"Hi,"
I said. Maizie was on the bed. She barked at me.
"Hello, Maizie." As soon as I spoke she turned
her back. I guess she wasn't interested in having
a conversation.
"Your mother looks a lot like Gena Farrell," I told Alison.
"I know," Alison said.
"I guess everybody tells her that." "Yes. Especially since she is Gena Farrell." "Your mother is Gena Farrell, the TV star?" "She's an actress," Alison said, "not a TV star."
She held a poster of Bruce Springsteen against the wall. "What do you think?"
"I can't believe this!" I said. "Your mother is Gena Farrell and you never said anything?"
"What should I have said?" Alison asked, holding up a second poster. This one showed a gorilla lying on a sofa. "Do you like it here or do you think I should hang it over my desk?"

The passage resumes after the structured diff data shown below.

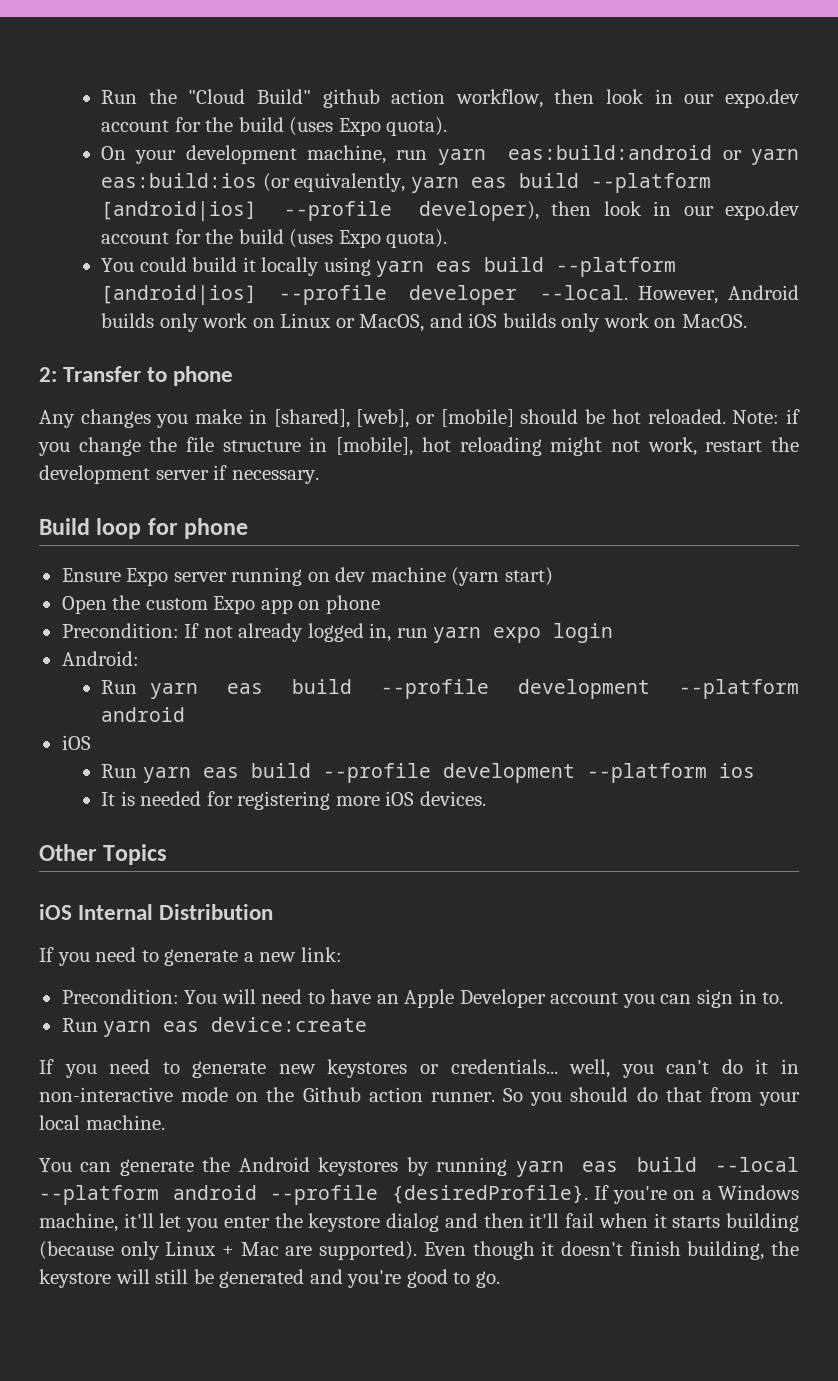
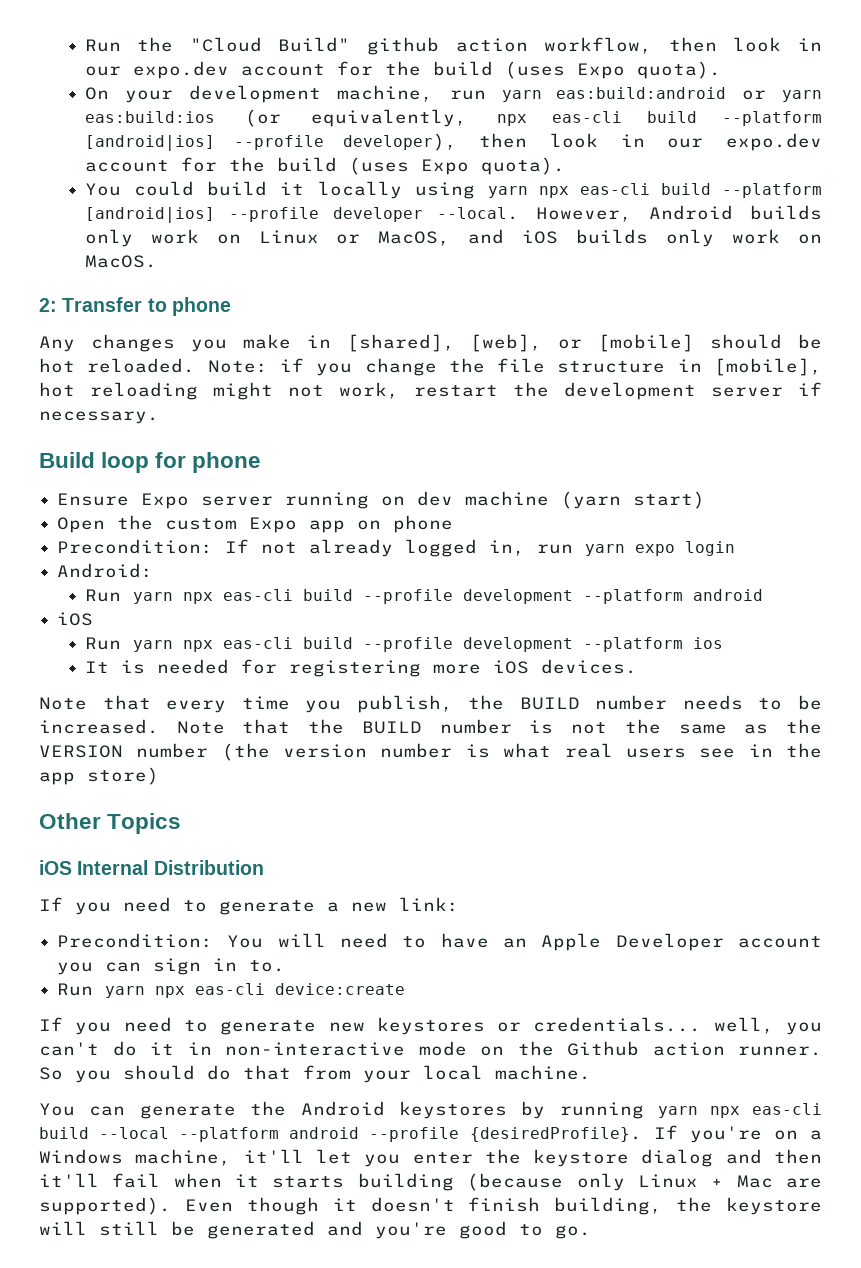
- On your development machine, run yarn eas:build:android or yarn eas:build:ios (or equivalently, yarn eas build --platform [android|ios] --profile developer), then look in our expo.dev account for the build (uses Expo quota).
+ On your development machine, run yarn eas:build:android or yarn eas:build:ios (or equivalently, npx eas-cli build --platform [android|ios] --profile developer), then look in our expo.dev account for the build (uses Expo quota).
- You could build it locally using yarn eas build --platform [android|ios] --profile developer --local.
+ You could build it locally using yarn npx eas-cli build --platform [android|ios] --profile developer --local.
- Run yarn eas build --profile development --platform android
+ Run yarn npx eas-cli build --profile development --platform android
- Run yarn eas build --profile development --platform ios
+ Run yarn npx eas-cli build --profile development --platform ios
+ Note that every time you publish, the BUILD number needs to be increased. Note that the BUILD number is not the same as the VERSION number (the version number is what real users see in the app store)
- Run yarn eas device:create
+ Run yarn npx eas-cli device:create
- You can generate the Android keystores by running yarn eas build --local --platform android --profile {desiredProfile}.
+ You can generate the Android keystores by running yarn npx eas-cli build --local --platform android --profile {desiredProfile}.

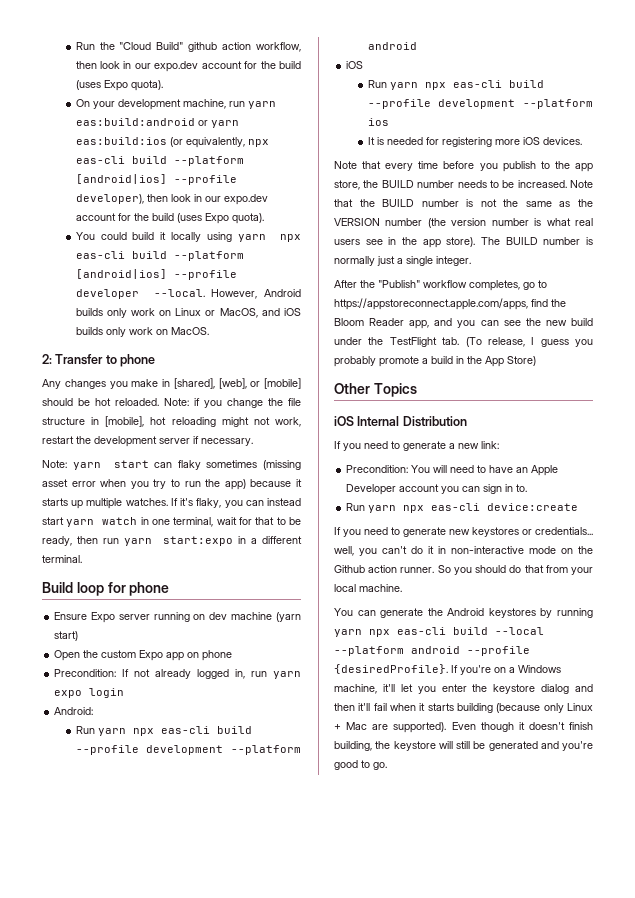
+ Note: yarn start can flaky sometimes (missing asset error when you try to run the app) because it starts up multiple watches. If it's flaky, you can instead start yarn watch in one terminal, wait for that to be ready, then run yarn start:expo in a different terminal.
- Note that every time you publish, the BUILD number needs to be increased.
+ Note that every time before you publish to the app store, the BUILD number needs to be increased.
- Note that the BUILD number is not the same as the VERSION number (the version number is what real users see in the app store)
+ Note that the BUILD number is not the same as the VERSION number (the version number is what real users see in the app store). The BUILD number is normally just a single integer.
+ After the "Publish" workflow completes, go to https://appstoreconnect.apple.com/apps, find the Bloom Reader app, and you can see the new build under the TestFlight tab. (To release, I guess you probably promote a build in the App Store)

"Over your desk," I said. "I just can't believe that you didn't tell us!"
"Would it have made a difference?" Alison put the posters on her bed.
"No," I said, "but . . ."
"But what?" Now she looked directly at me, waiting for me to say something.
"Nothing..
"Get down, Maizie!" Alison shooed her off the bed.
Maizie growled.
"She can't stand it when people gush over my mother," Alison said. "She'll try to bite anyone who does. You wouldn't believe how many times she's tried to bite reporters."
"Really?"
"Yes," Alison said, taking the comforter out of its plastic bag. "Give me a hand getting this on the bed."
The comforter had tiny rosebuds all over it. And the lamp shades, which had been my idea, were made of the same fabric. Rachel said the lamp shades were unnecessary and too expensive, but Alison bought them anyway. At the time I thought it was to please me, since everything else had been Rachel's idea. But now that I knew Alison's mother was Gena Farrell I wasn't so sure. I mean, Gena Farrell is famous! She must be very rich.
I helped Alison hang her posters. I wished I had thought of push pins when I was hanging mine. They don't take the paint off the wall and they make such tiny holes that no one would ever notice them.
When we'd finished Alison said, "Do you know how to play Spit?"
"Spit as in saliva?" I asked.
Alison laughed. "Spit as in the card game."
"There's a card game called Spit?"
"Yes." Alison opened her desk drawer and took out a deck of cards. She shuffled, divided them into two piles, then explained the rules of the game.
By the time Rachel got there Alison and I were in the middle of a really fast hand and couldn't
stop laughing. "We're playing Spit," I told Rachel.
"What?" Rachel said.
"It's a card game."
"You want me to teach you?" Alison asked Rachel.
"No . . ." Rachel said. "I came over to help with your room but I see it's all done."
Alison collected the cards and wrapped a rubber band around them.
"Doesn't it look great?" I asked Rachel. "Actually, it does," Rachel said. "It looks just like a flower garden. Maybe I should be an interior designer."
"Did you recognize Alison's mother?" I asked Rachel.
"No, should I have?" Rachel asked.
"She's Gena Farrell," I said.
Maizie began to bark.
"Who's Gena Farrell?"
"Alison's mother!"
"I got that part," Rachel said. "The part I didn't get is who is Gena Farrell?"
"The TV star," I said.
"Actress," Alison said, correcting me. "The actress," I repeated. "You know. . . she's on Canyon Crossing."
Maizie jumped off the bed and began nipping at my feet.
"Quit that," I told her.
"I warned you," Alison said.
"I've never seen Canyon Crossing," Rachel said.
"Yes, you have . . •" I told her. "Last year we watched it at my house. . . more than once."
"I don't remember," Rachel said.
"It's been cancelled," Alison said. "Mom's doing a new series. It's called Franny on Her Own. It won't be on until February. They're shooting in New York now. That's why we moved east. Leon's the head writer. He gets to decide what happens to all the characters."
"That's so exciting!" I said. "What's it like having Gena Farrell for a mother?"
"She's the only mother I've ever known."